Pour ne pas avoir à répondre à cette question, je n’ai pas réécouté l’intégralité de Third, me contentant de « The Rip », le morceau que j’avais préféré lors de la sortie du disque, et qui avait d’ailleurs bénéficié d’une sortie en « single ».

En tout cas, même s’ils sont, sur scène, accompagnés par d’autres musiciens, c’est toujours le trio Geoff Barrow, Adrian Utley et Beth Gibbons qui préside aux destinées de Portishead.

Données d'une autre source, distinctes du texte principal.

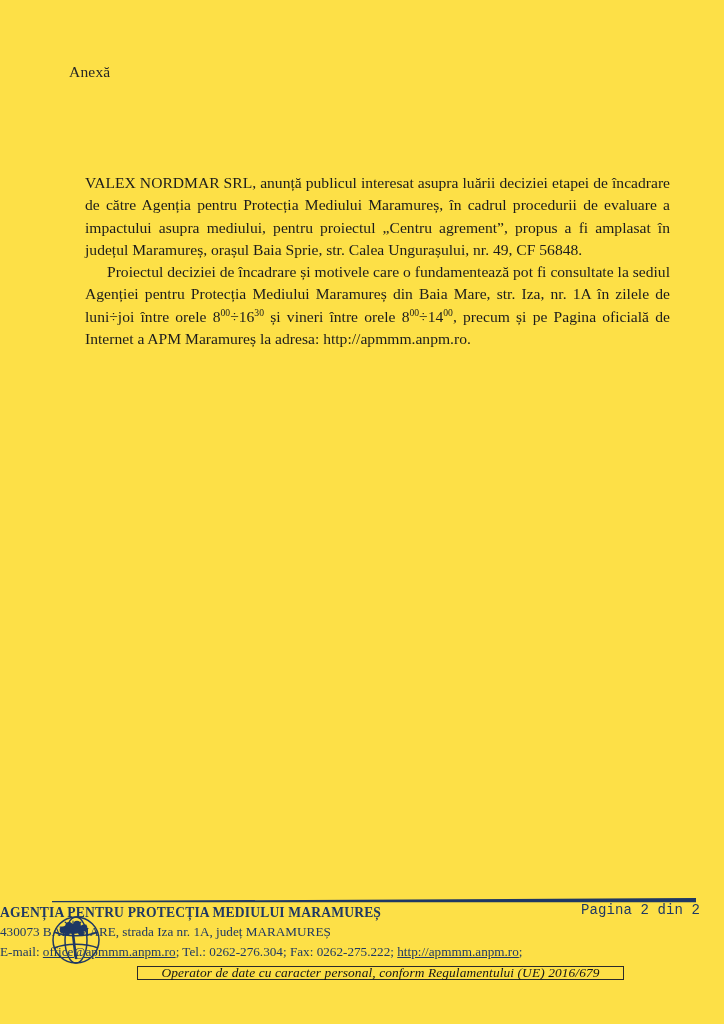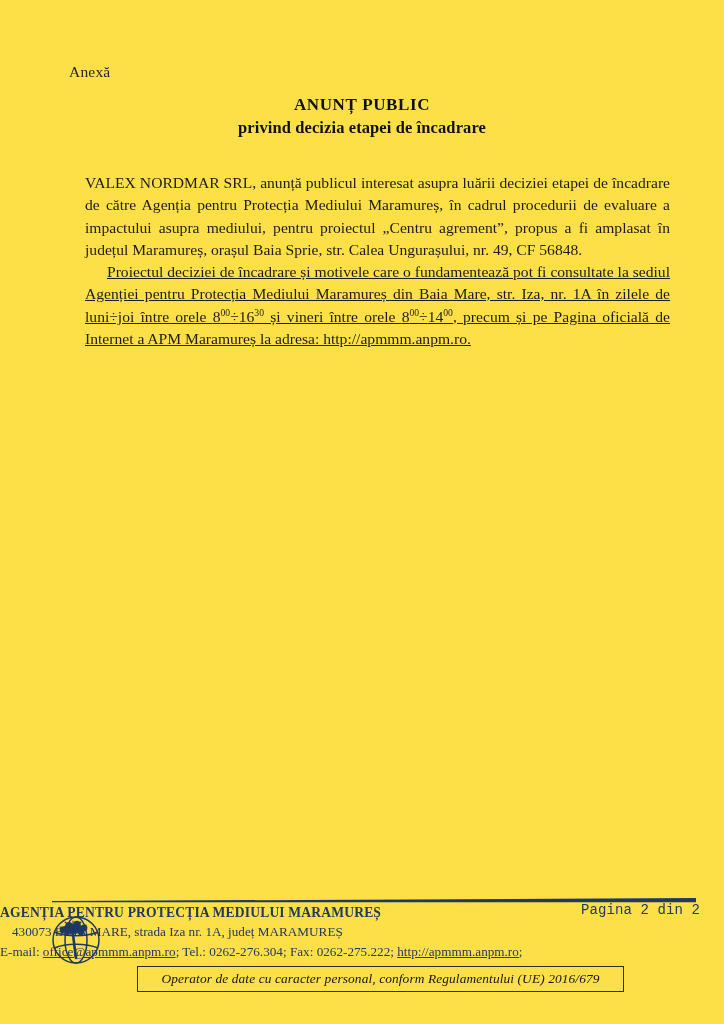--- a/index.html
+++ b/index.html
@@ -67,21 +67,20 @@
   .para {
     text-align: justify;
     text-justify: inter-word;
     margin: 0;
   }
   .para + .para {
     margin-top: 0;
   }
   .para.indent {
     text-indent: 22px;
-    text-decoration: underline;
   }
   sup {
     font-size: 0.62em;
     vertical-align: super;
     line-height: 0;
   }
 
   
   .footer {
     position: absolute;
@@ -130,40 +129,39 @@
     font-weight: bold;
     letter-spacing: 0.15px;
     color: #1f3864;
     line-height: 1.35;
   }
   .footer-address {
     font-size: 13.2px;
     color: #1f3864;
     line-height: 1.38;
     margin-top: 1px;
-    padding-left: 12px;
   }
   .footer-contact {
     font-size: 13.2px;
     color: #1f3864;
     line-height: 1.38;
     margin-top: 1px;
   }
   .flink {
     text-decoration: underline;
     color: #1f3864;
   }
 
   
   .gdpr-box {
     position: absolute;
     left: 137px;
     top: 966px;
     width: 487px;
-    height: 26px;
+    height: 14px;
     border: 1px solid #2b2b2b;
     box-sizing: border-box;
     display: flex;
     align-items: center;
     justify-content: center;
   }
   .gdpr-text {
     font-style: italic;
     font-size: 13.4px;
     color: #141414;
@@ -171,24 +169,20 @@
     white-space: nowrap;
   }
 </style>
 </head>
 <body>
 
 <div class="page">
 
   <div class="annex">Anexă</div>
 
-  <div class="title-block">
-    <div class="title-main">ANUNȚ PUBLIC</div>
-    <div class="title-sub">privind decizia etapei de încadrare</div>
-  </div>
 
   <div class="body-block">
 
     <p class="para">
       <span>VALEX NORDMAR SRL, anunță publicul interesat asupra luării deciziei etapei de încadrare de către Agenția pentru Protecția Mediului Maramureș, în cadrul procedurii de evaluare a impactului asupra mediului, pentru proiectul „Centru agrement”, propus a fi amplasat în județul Maramureș, orașul Baia Sprie, str. Calea Ungurașului, nr. 49, CF 56848.</span>
     </p>
 
     <p class="para indent">
       <span>Proiectul deciziei de încadrare și motivele care o fundamentează pot fi consultate la sediul Agenției pentru Protecția Mediului Maramureș din Baia Mare, str. Iza, nr. 1A în zilele de luni÷joi între orele </span><span>8</span><sup>00</sup><span>÷</span><span>16</span><sup>30</sup><span> și vineri între orele </span><span>8</span><sup>00</sup><span>÷</span><span>14</span><sup>00</sup><span>, precum și pe Pagina oficială de Internet a APM Maramureș la adresa: http://apmmm.anpm.ro.</span>
     </p>

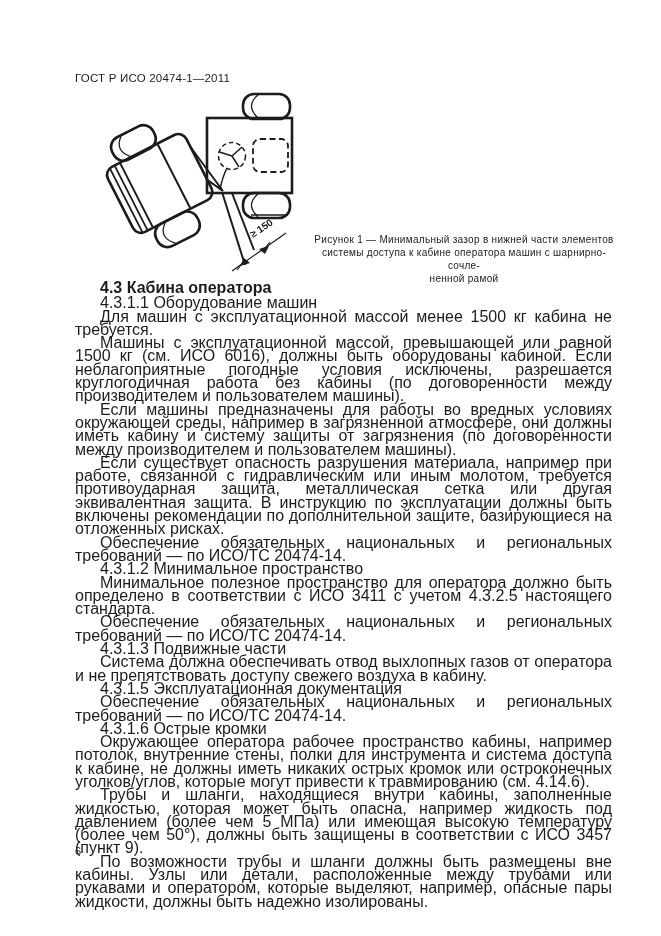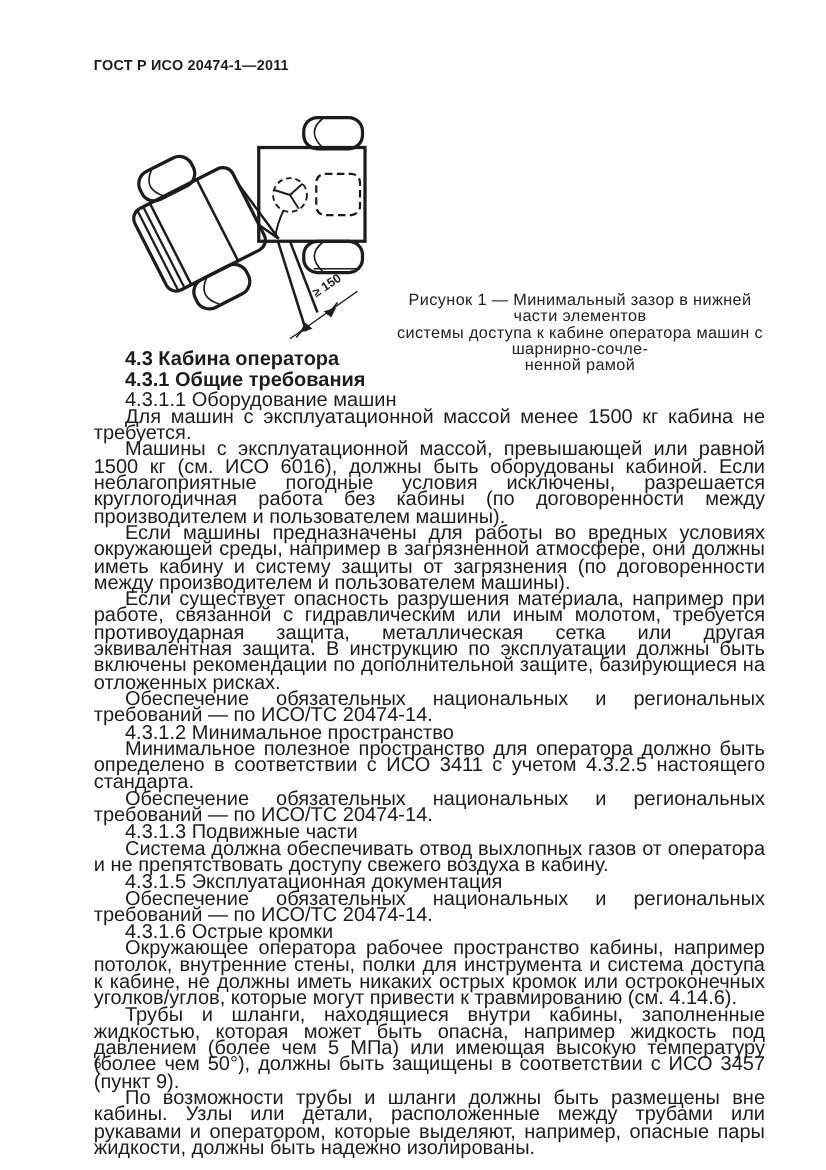--- a/index.html
+++ b/index.html
@@ -6,28 +6,28 @@
   .page{
     position:relative;
     width:661px;height:936px;
     background:#ffffff;
     font-family:"Liberation Sans", sans-serif;
     color:#1c1c1c;
     overflow:hidden;
     margin:0 auto;
   }
   .doc-header{
-    position:absolute;top:47px;left:75px;
-    font-size:11.5px;font-weight:700;letter-spacing:.2px;text-align:right;
+    position:absolute;top:72px;left:75px;
+    font-size:11.5px;font-weight:400;letter-spacing:.2px;text-align:right;
   }
   .figure-wrap{position:absolute;top:92px;left:96px;width:235px;height:196px;}
   .figure-wrap svg{display:block;}
   .figure-caption{
     position:absolute;top:233px;left:314px;width:300px;
-    font-size:13px;line-height:13px;text-align:center;
+    font-size:10px;line-height:13px;text-align:center;
     letter-spacing:.3px;color:#222;
   }
   .doc-body{
     position:absolute;top:277px;left:75px;width:537px;
     font-size:16px;line-height:13.3px;
     text-align:justify;
   }
   .block{text-indent:25px;}
   .block.heading{font-weight:700;margin:4px 0 2px 0;}
   .page-number{
@@ -83,21 +83,20 @@
   </div>
 
   <div class="figure-caption">
     <div>Рисунок 1 — Минимальный зазор в нижней части элементов</div>
     <div>системы доступа к кабине оператора машин с шарнирно-сочле-</div>
     <div>ненной рамой</div>
   </div>
 
   <div class="doc-body">
       <div class="block heading">4.3 Кабина оператора</div>
-      <div class="block heading">4.3.1 Общие требования</div>
       <div class="block paragraph">4.3.1.1 Оборудование машин</div>
       <div class="block paragraph">Для машин с эксплуатационной массой менее 1500 кг кабина не требуется.</div>
       <div class="block paragraph">Машины с эксплуатационной массой, превышающей или равной 1500 кг (см. ИСО 6016), должны быть оборудованы кабиной. Если неблагоприятные погодные условия исключены, разрешается круглогодичная работа без кабины (по договоренности между производителем и пользователем машины).</div>
       <div class="block paragraph">Если машины предназначены для работы во вредных условиях окружающей среды, например в загрязненной атмосфере, они должны иметь кабину и систему защиты от загрязнения (по договоренности между производителем и пользователем машины).</div>
       <div class="block paragraph">Если существует опасность разрушения материала, например при работе, связанной с гидравлическим или иным молотом, требуется противоударная защита, металлическая сетка или другая эквивалентная защита. В инструкцию по эксплуатации должны быть включены рекомендации по дополнительной защите, базирующиеся на отложенных рисках.</div>
       <div class="block paragraph">Обеспечение обязательных национальных и региональных требований — по ИСО/ТС 20474-14.</div>
       <div class="block paragraph">4.3.1.2 Минимальное пространство</div>
       <div class="block paragraph">Минимальное полезное пространство для оператора должно быть определено в соответствии с ИСО 3411 с учетом 4.3.2.5 настоящего стандарта.</div>
       <div class="block paragraph">Обеспечение обязательных национальных и региональных требований — по ИСО/ТС 20474-14.</div>
       <div class="block paragraph">4.3.1.3 Подвижные части</div>

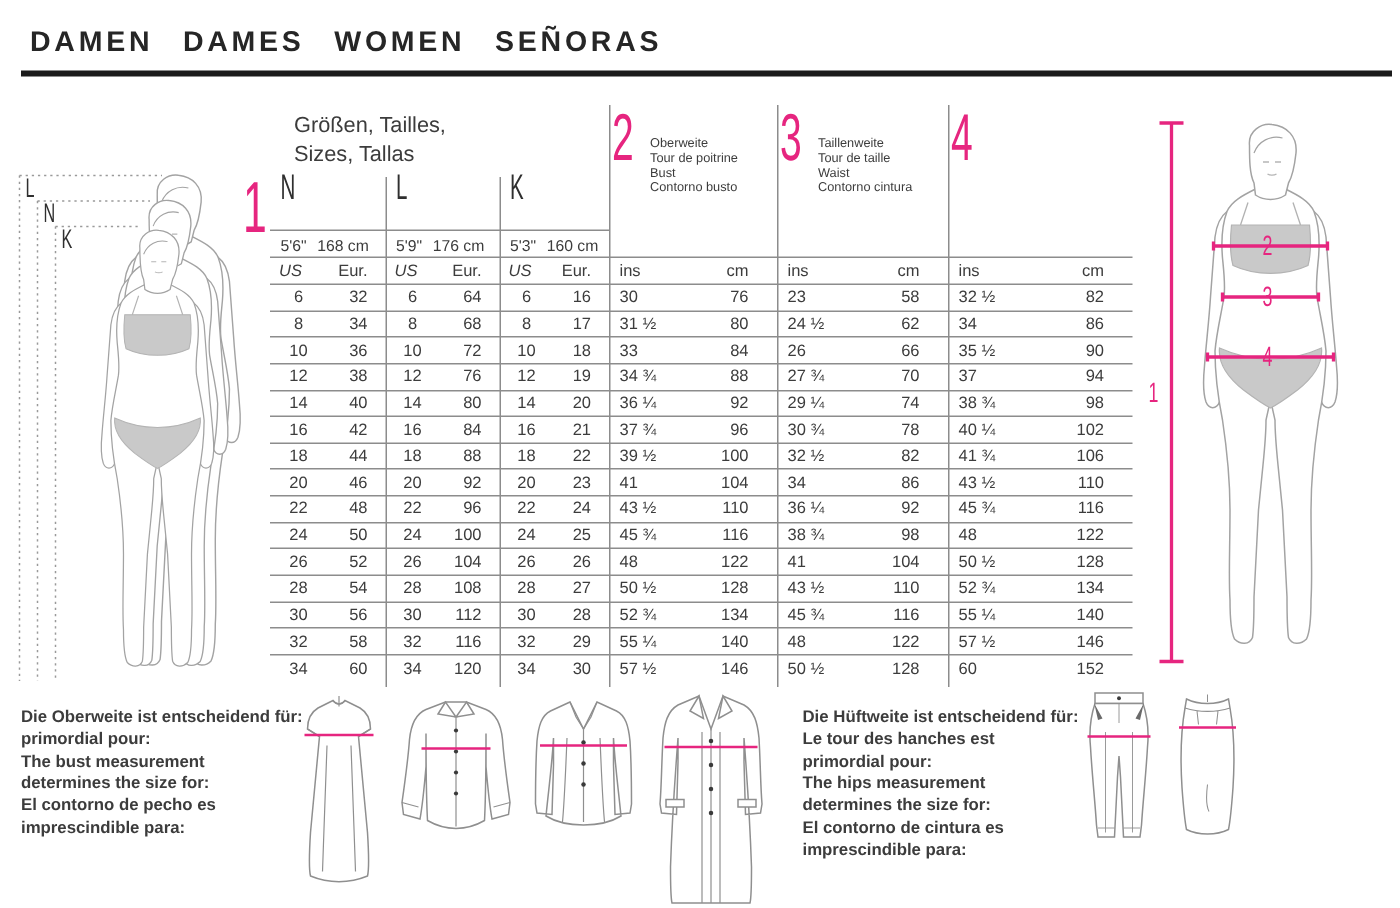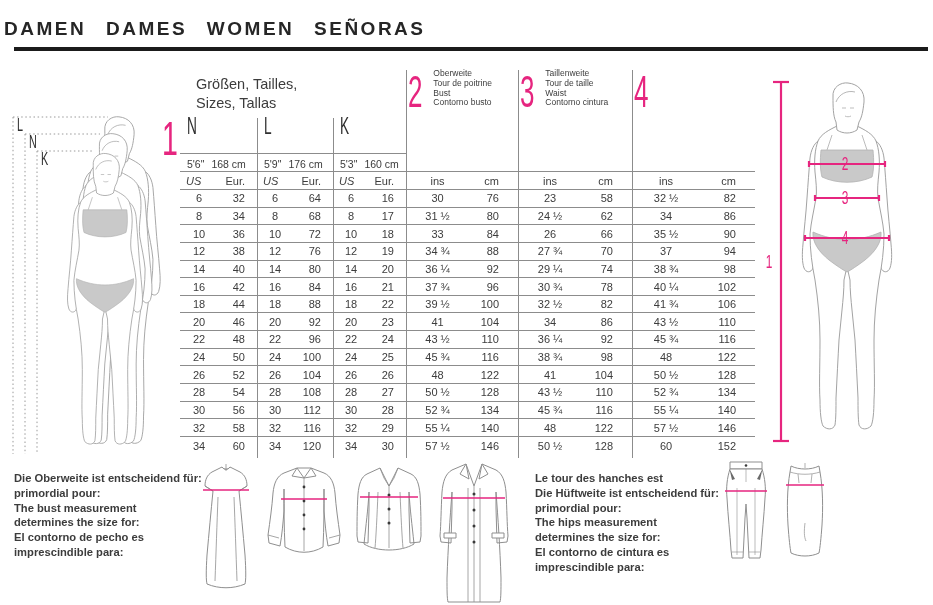--- a/index.html
+++ b/index.html
@@ -8,52 +8,52 @@
     --line:#8c8c8c;
     --fig:#a3a3a3;
     --garm:#8f8f8f;
   }
   *{margin:0;padding:0;box-sizing:border-box;}
   html,body{width:933px;height:605px;background:#fff;overflow:hidden;
     font-family:"Liberation Sans","DejaVu Sans",sans-serif;color:var(--ink);}
   .abs{position:absolute;}
   .page{position:relative;width:933px;height:605px;background:#fff;}
 
-  .title{left:4px;top:18px;font-size:19px;font-weight:600;letter-spacing:2.5px;
+  .title{left:20px;top:18px;font-size:19px;font-weight:600;letter-spacing:2.5px;
     word-spacing:12px;color:#262626;}
   .title-rule{left:14px;top:47px;width:914px;height:4px;background:#1b1b1b;}
 
   .caption{left:196px;top:75px;font-size:14.5px;line-height:18.5px;color:var(--ink);}
 
   .pinknum{color:var(--pink);font-weight:400;line-height:1;display:inline-block;
     transform:scale(0.62,1.05);transform-origin:left top;}
   .marker1{left:162px;top:110px;font-size:46px;}
 
   .measure-head{top:68px;display:flex;}
   .measure-head .num{font-size:42px;margin-top:2px;}
-  .measure-head .labels{margin-left:2px;margin-top:1px;font-size:8.5px;line-height:9.8px;color:var(--ink);}
+  .measure-head .labels{margin-left:2px;margin-top:23px;font-size:8.5px;line-height:9.8px;color:var(--ink);}
 
   .nlk-row{left:180px;top:118px;width:226px;display:grid;grid-template-columns:77px 76px 73px;}
   .nlk-row .cell{padding-left:7px;font-size:19px;color:#2f2f2f;}
   .cond{display:inline-block;transform:scale(0.72,1.25);transform-origin:left bottom;font-weight:500;}
 
   .heights-row{left:180px;top:156px;width:226px;display:grid;grid-template-columns:77px 76px 73px;font-size:10.5px;}
   .heights-row .cell{padding-left:7px;display:flex;gap:7px;align-items:center;height:15px;}
 
   .grid12{display:grid;grid-template-columns:38px 39px 36px 40px 36px 37px 56px 56px 57px 57px 61px 62px;}
   .subhead-row{left:180px;top:173px;width:575px;font-size:11px;height:16px;align-items:center;}
 
   .rows{left:180px;top:190px;width:575px;}
   .trow{height:17.65px;border-bottom:1px solid var(--line);align-items:center;font-size:11px;}
   .trow:last-child{border-bottom:none;}
 
   .us{text-align:center;}
   .lab-us{text-align:left;padding-left:6px;font-style:italic;}
   .eur{text-align:right;padding-right:12px;}
-  .ins{text-align:center;padding-left:7px;}
+  .ins{text-align:left;padding-left:7px;}
   .cm{text-align:right;padding-right:19px;}
 
   .hline{background:var(--line);height:1px;}
   .vline{background:var(--line);width:1px;}
 
   .note{top:471px;font-size:11.2px;line-height:14.8px;color:var(--ink);width:210px;font-weight:bold;}
   svg{display:block;}
   text{font-family:"Liberation Sans","DejaVu Sans",sans-serif;}
 </style>
 </head>
@@ -420,22 +420,22 @@
   <div class="abs note" style="left:14px">
     <div>Die Oberweite ist entscheidend für:</div>
     <div>primordial pour:</div>
     <div>The bust measurement</div>
     <div>determines the size for:</div>
     <div>El contorno de pecho es</div>
     <div>imprescindible para:</div>
   </div>
 
   <div class="abs note" style="left:535px">
+    <div>Die Hüftweite ist entscheidend für:</div>
     <div>Le tour des hanches est</div>
-    <div>Die Hüftweite ist entscheidend für:</div>
     <div>primordial pour:</div>
     <div>The hips measurement</div>
     <div>determines the size for:</div>
     <div>El contorno de cintura es</div>
     <div>imprescindible para:</div>
   </div>
 
   <svg class="abs" style="left:196px;top:463px" width="60" height="130" viewBox="0 0 60 130">
     <g fill="#fff" stroke="var(--garm)" stroke-width="1">
       <path d="M26,4 L16,9 C11,12 9,17 9,23 L17,28 C15,48 13,70 11,92 C10,108 10,117 11,121 C23,126 37,126 49,121 C50,117 50,108 49,92 C47,70 45,48 43,28 L51,23 C51,17 49,12 44,9 L34,4 C32,7 28,7 26,4 Z"></path>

La guitare acoustique se mêle à quelques bruits électroniques avant que la voix de Beth ne vienne nous exposer une mélodie parfaitement bien trouvée. Puis rentrent la batterie et le synthétiseur, ce dernier se contentant de répéter ce que Beth chantait. La construction est simple basée sur des notes organisées en triolets, mais cette simplicité, sublimée par la voix splendide de Beth Gibbons, nous montre bien que la musique électronique n’est jamais plus belle que lorsqu’elle met en valeur l’humanité d’un chant.

*Voir ma chronique de « Strangers ».